In the records below, find the lines that include "method" and copy each.

[[ RECORD EXCERPTS open ]]

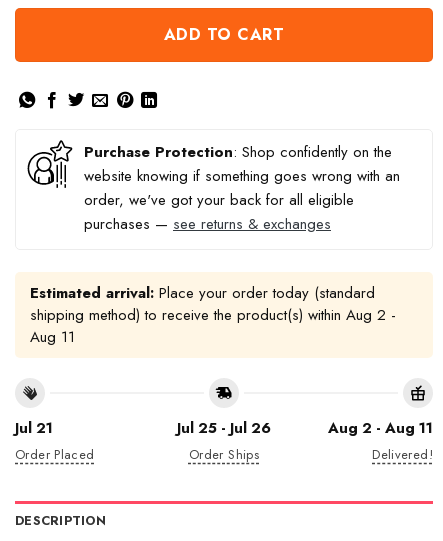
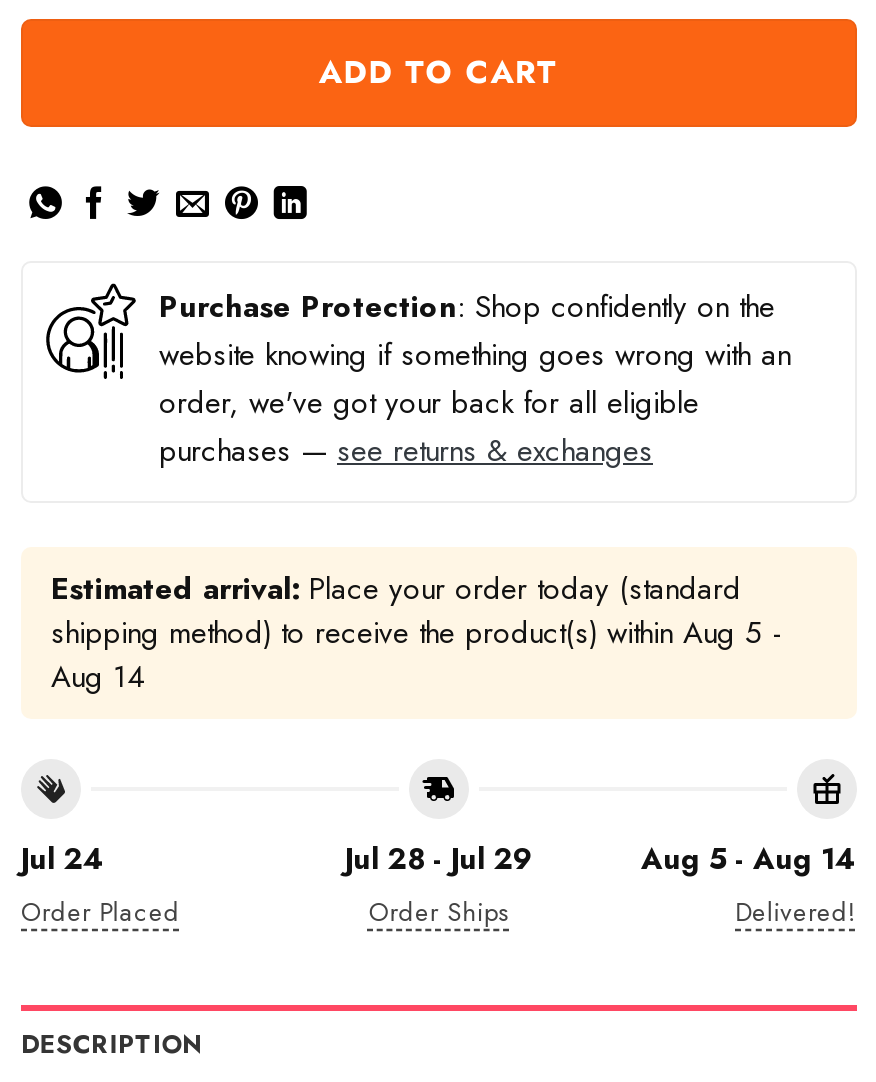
- shipping method) to receive the product(s) within Aug 2 -
+ shipping method) to receive the product(s) within Aug 5 -

- Aug 11
+ Aug 14

- Jul 21
+ Jul 24

- Jul 25 - Jul 26
+ Jul 28 - Jul 29

- Aug 2 - Aug 11
+ Aug 5 - Aug 14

[[ RECORD EXCERPTS closed ]]

EXPECTED ANSWER
- shipping method) to receive the product(s) within Aug 2 -
+ shipping method) to receive the product(s) within Aug 5 -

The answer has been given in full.